» **Description of the task**:
Once the line containing "him purely because</div>" is found in the listing below, return it and each line after it through the last, exactly as given.

» **Recorded data**:
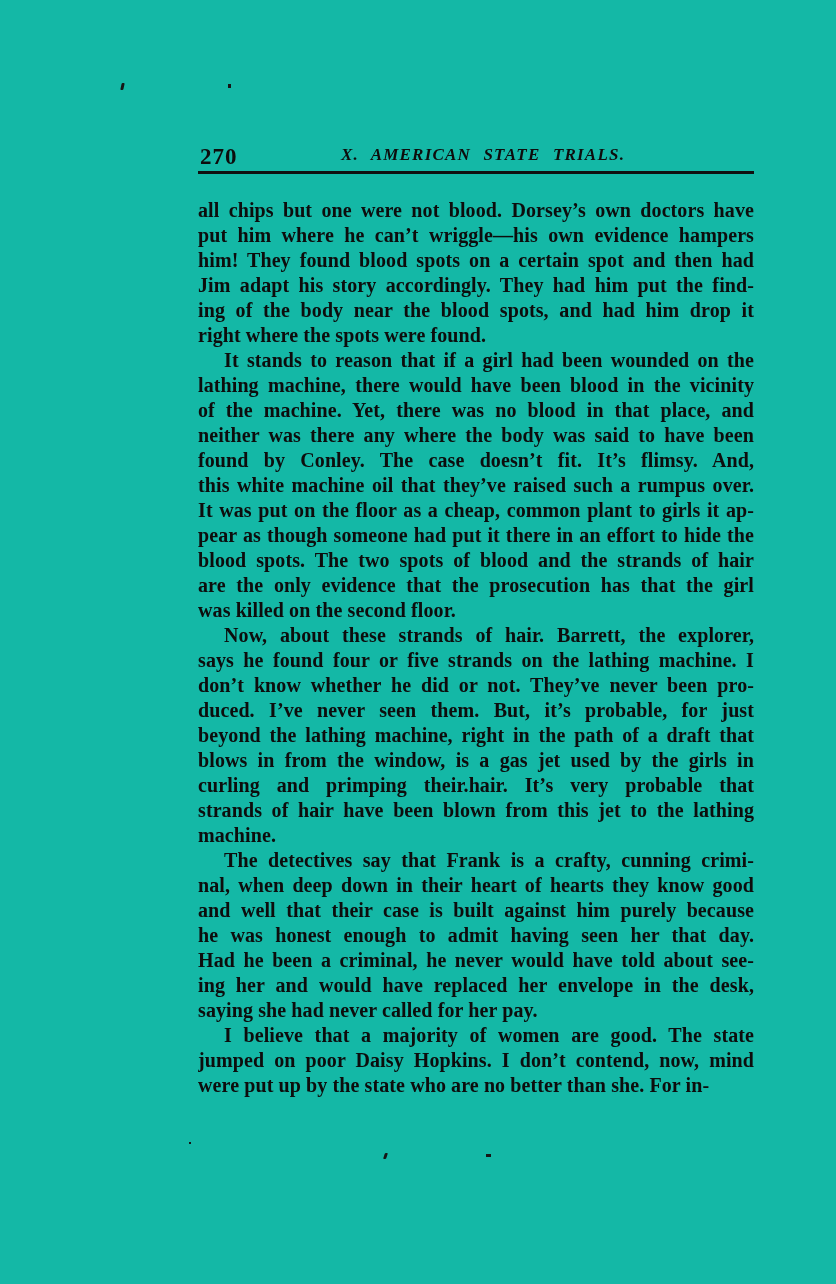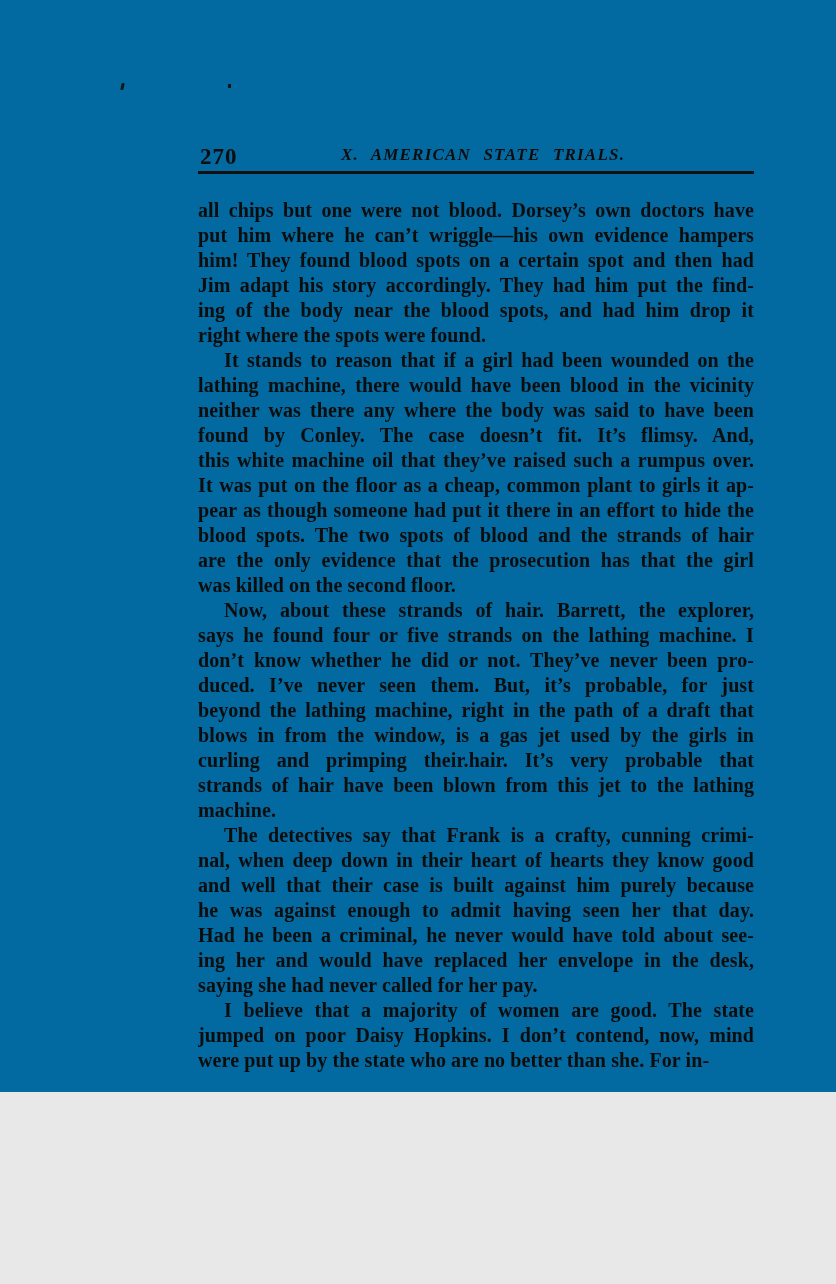--- a/index.html
+++ b/index.html
@@ -10,8 +10,8 @@
   .page {
     position: relative;
     width: 836px;
-    height: 1092px;
-    background: #0369a1;
+    height: 1284px;
+    background: #14b8a6;
     overflow: hidden;
     font-family: "Liberation Serif", "DejaVu Serif", serif;
     color: #0d0d0d;

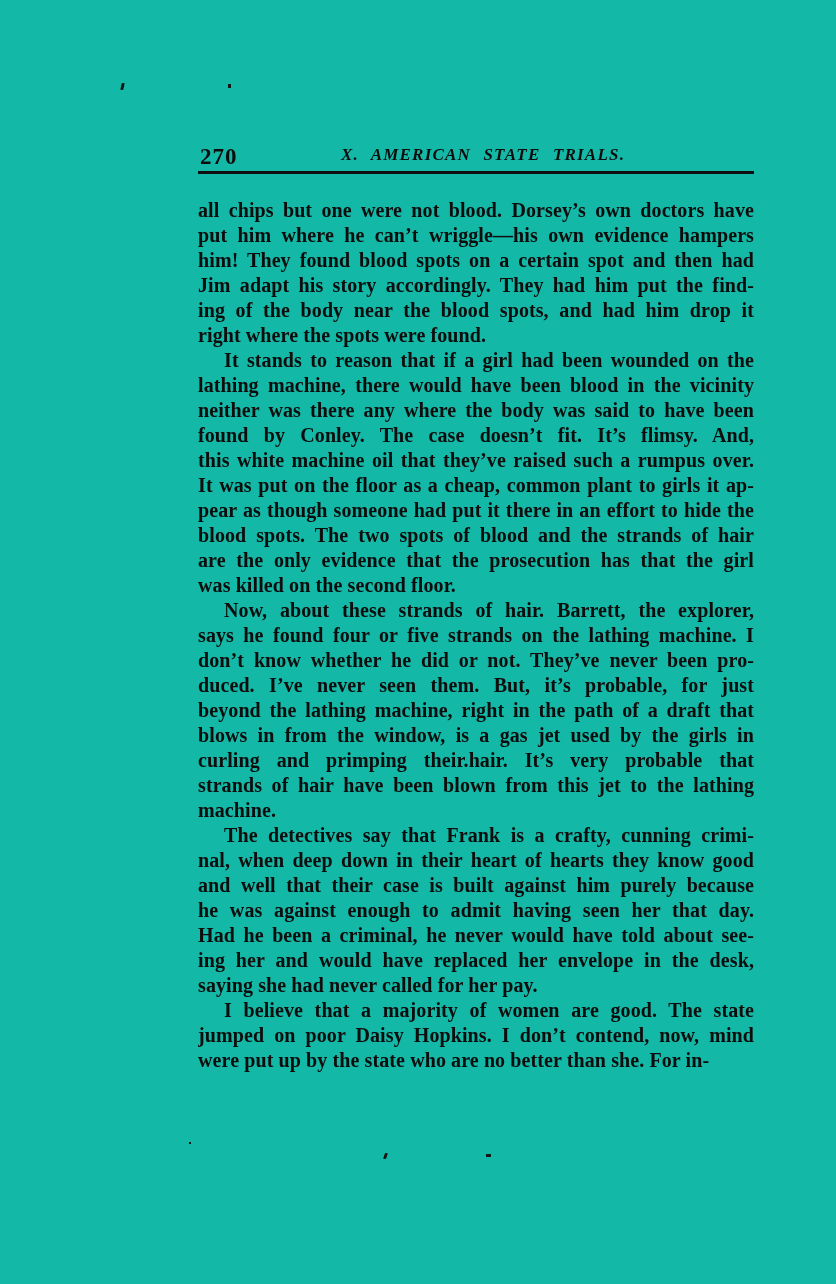--- a/index.html
+++ b/index.html
@@ -113,6 +113,7 @@
       <div class="para indent">
         <div class="line">It stands to reason that if a girl had been wounded on the</div>
         <div class="line">lathing machine, there would have been blood in the vicinity</div>
+        <div class="line">of the machine. Yet, there was no blood in that place, and</div>
         <div class="line">neither was there any where the body was said to have been</div>
         <div class="line">found by Conley. The case doesn’t fit. It’s flimsy. And,</div>
         <div class="line">this white machine oil that they’ve raised such a rumpus over.</div>

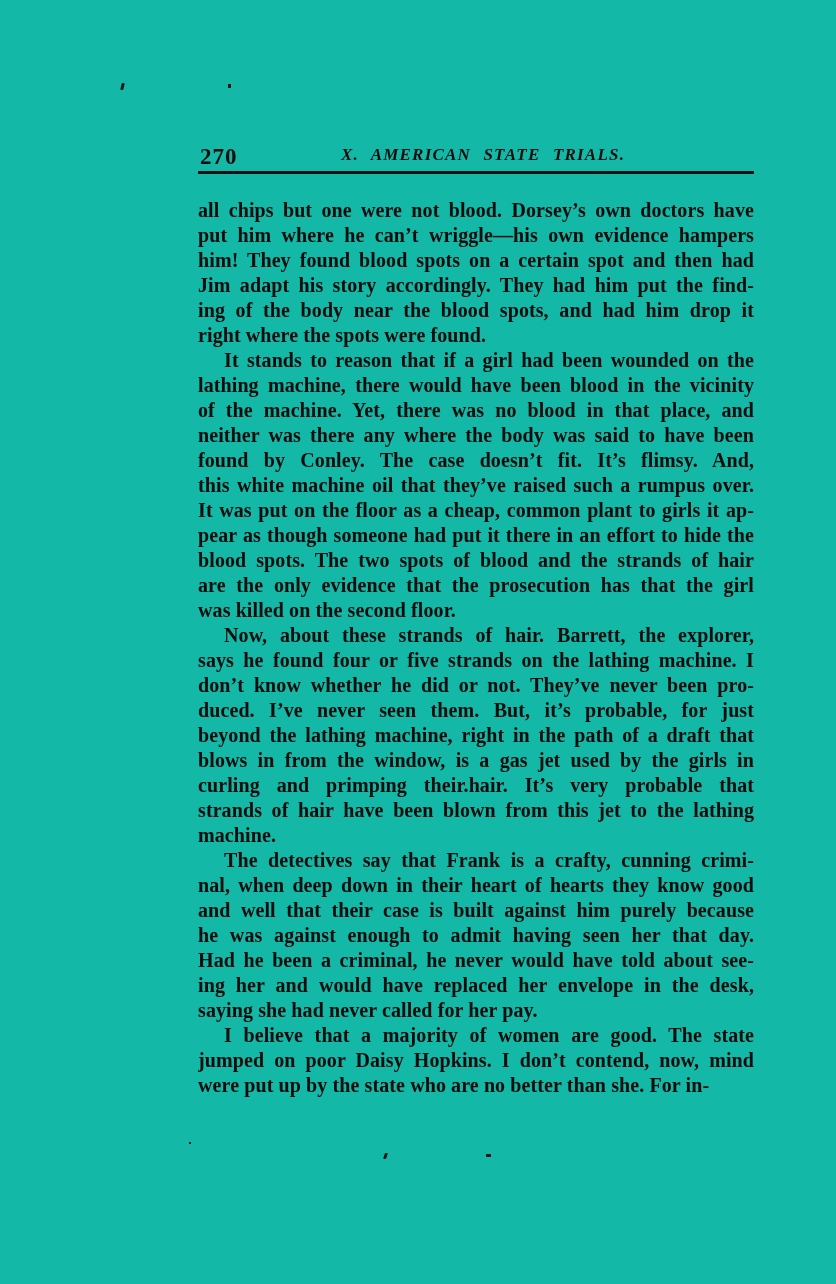--- a/index.html
+++ b/index.html
@@ -138,7 +138,7 @@
         <div class="line">The detectives say that Frank is a crafty, cunning crimi-</div>
         <div class="line">nal, when deep down in their heart of hearts they know good</div>
         <div class="line">and well that their case is built against him purely because</div>
-        <div class="line">he was against enough to admit having seen her that day.</div>
+        <div class="line">he was honest enough to admit having seen her that day.</div>
         <div class="line">Had he been a criminal, he never would have told about see-</div>
         <div class="line">ing her and would have replaced her envelope in the desk,</div>
         <div class="line last">saying she had never called for her pay.</div>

» **Answer section**:
         <div class="line">and well that their case is built against him purely because</div>
-        <div class="line">he was against enough to admit having seen her that day.</div>
+        <div class="line">he was honest enough to admit having seen her that day.</div>
         <div class="line">Had he been a criminal, he never would have told about see-</div>
         <div class="line">ing her and would have replaced her envelope in the desk,</div>
         <div class="line last">saying she had never called for her pay.</div>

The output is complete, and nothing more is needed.